→ DESCRIPTION OF THE TASK
From the first line of the listing below to the line containing "answer:</span><span><span>Double press A key.</span></span></p>", write out everything exactly. No pictures.

→ GIVEN DATA
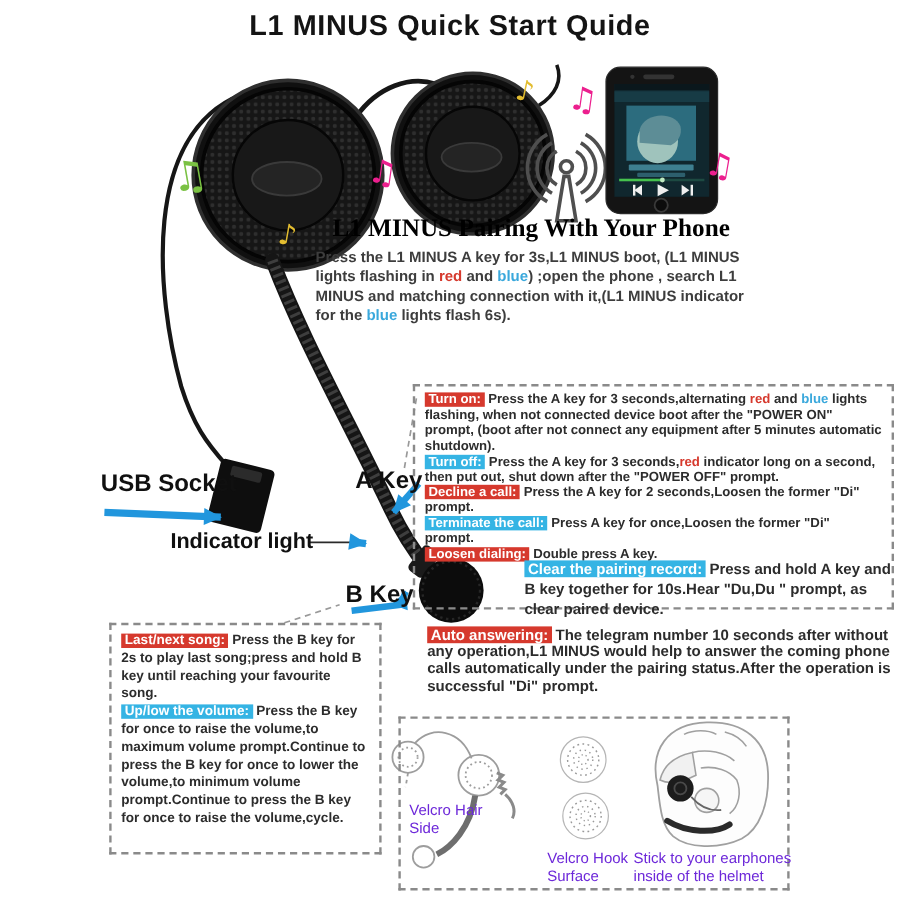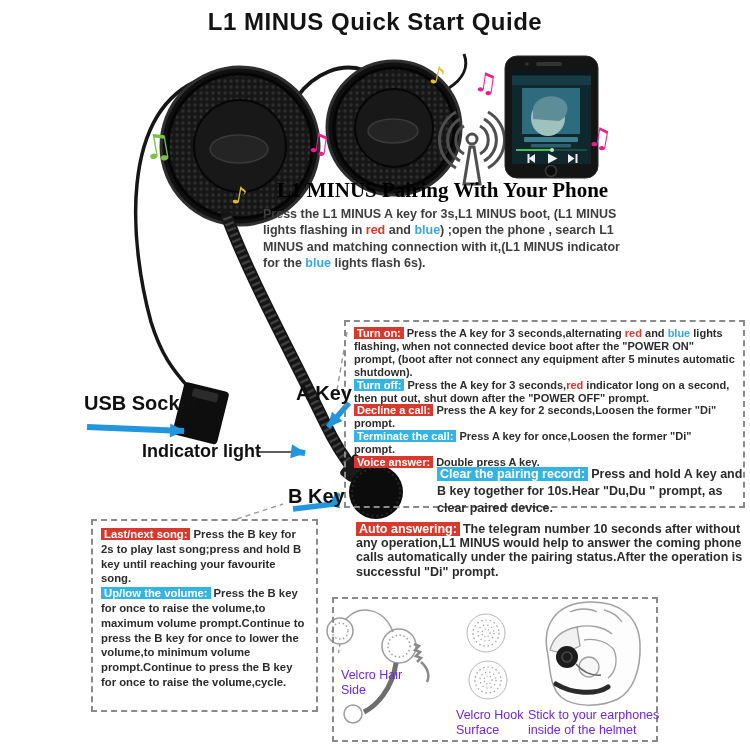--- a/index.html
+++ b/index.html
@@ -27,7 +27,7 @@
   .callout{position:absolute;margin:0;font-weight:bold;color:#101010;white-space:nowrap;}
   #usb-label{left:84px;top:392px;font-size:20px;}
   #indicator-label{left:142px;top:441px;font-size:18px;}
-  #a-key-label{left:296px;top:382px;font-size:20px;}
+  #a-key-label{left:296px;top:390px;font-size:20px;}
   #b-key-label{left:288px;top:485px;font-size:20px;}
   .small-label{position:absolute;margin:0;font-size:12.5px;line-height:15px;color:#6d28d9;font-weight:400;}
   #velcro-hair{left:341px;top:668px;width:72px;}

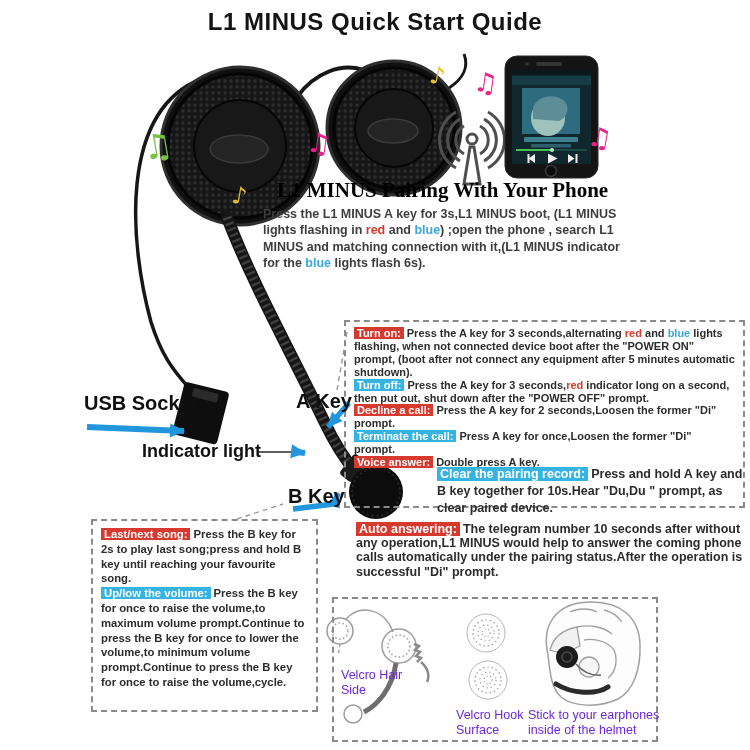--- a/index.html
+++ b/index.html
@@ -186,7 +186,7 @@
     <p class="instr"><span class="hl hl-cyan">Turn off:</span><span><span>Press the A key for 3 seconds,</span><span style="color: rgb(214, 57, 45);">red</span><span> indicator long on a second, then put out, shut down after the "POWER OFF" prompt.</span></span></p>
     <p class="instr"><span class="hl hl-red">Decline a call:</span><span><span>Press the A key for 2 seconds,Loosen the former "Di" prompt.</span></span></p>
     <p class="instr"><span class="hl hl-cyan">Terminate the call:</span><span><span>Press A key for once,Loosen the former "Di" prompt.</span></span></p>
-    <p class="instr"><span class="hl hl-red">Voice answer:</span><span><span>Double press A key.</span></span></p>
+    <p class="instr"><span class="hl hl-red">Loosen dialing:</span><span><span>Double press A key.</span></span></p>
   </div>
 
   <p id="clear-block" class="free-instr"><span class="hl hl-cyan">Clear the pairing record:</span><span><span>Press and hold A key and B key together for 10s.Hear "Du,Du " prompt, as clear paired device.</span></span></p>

→ RESULT
--- a/index.html
+++ b/index.html
@@ -27,7 +27,7 @@
   .callout{position:absolute;margin:0;font-weight:bold;color:#101010;white-space:nowrap;}
   #usb-label{left:84px;top:392px;font-size:20px;}
   #indicator-label{left:142px;top:441px;font-size:18px;}
-  #a-key-label{left:296px;top:382px;font-size:20px;}
+  #a-key-label{left:296px;top:390px;font-size:20px;}
   #b-key-label{left:288px;top:485px;font-size:20px;}
   .small-label{position:absolute;margin:0;font-size:12.5px;line-height:15px;color:#6d28d9;font-weight:400;}
   #velcro-hair{left:341px;top:668px;width:72px;}

--- a/index.html
+++ b/index.html
@@ -186,7 +186,7 @@
     <p class="instr"><span class="hl hl-cyan">Turn off:</span><span><span>Press the A key for 3 seconds,</span><span style="color: rgb(214, 57, 45);">red</span><span> indicator long on a second, then put out, shut down after the "POWER OFF" prompt.</span></span></p>
     <p class="instr"><span class="hl hl-red">Decline a call:</span><span><span>Press the A key for 2 seconds,Loosen the former "Di" prompt.</span></span></p>
     <p class="instr"><span class="hl hl-cyan">Terminate the call:</span><span><span>Press A key for once,Loosen the former "Di" prompt.</span></span></p>
-    <p class="instr"><span class="hl hl-red">Voice answer:</span><span><span>Double press A key.</span></span></p>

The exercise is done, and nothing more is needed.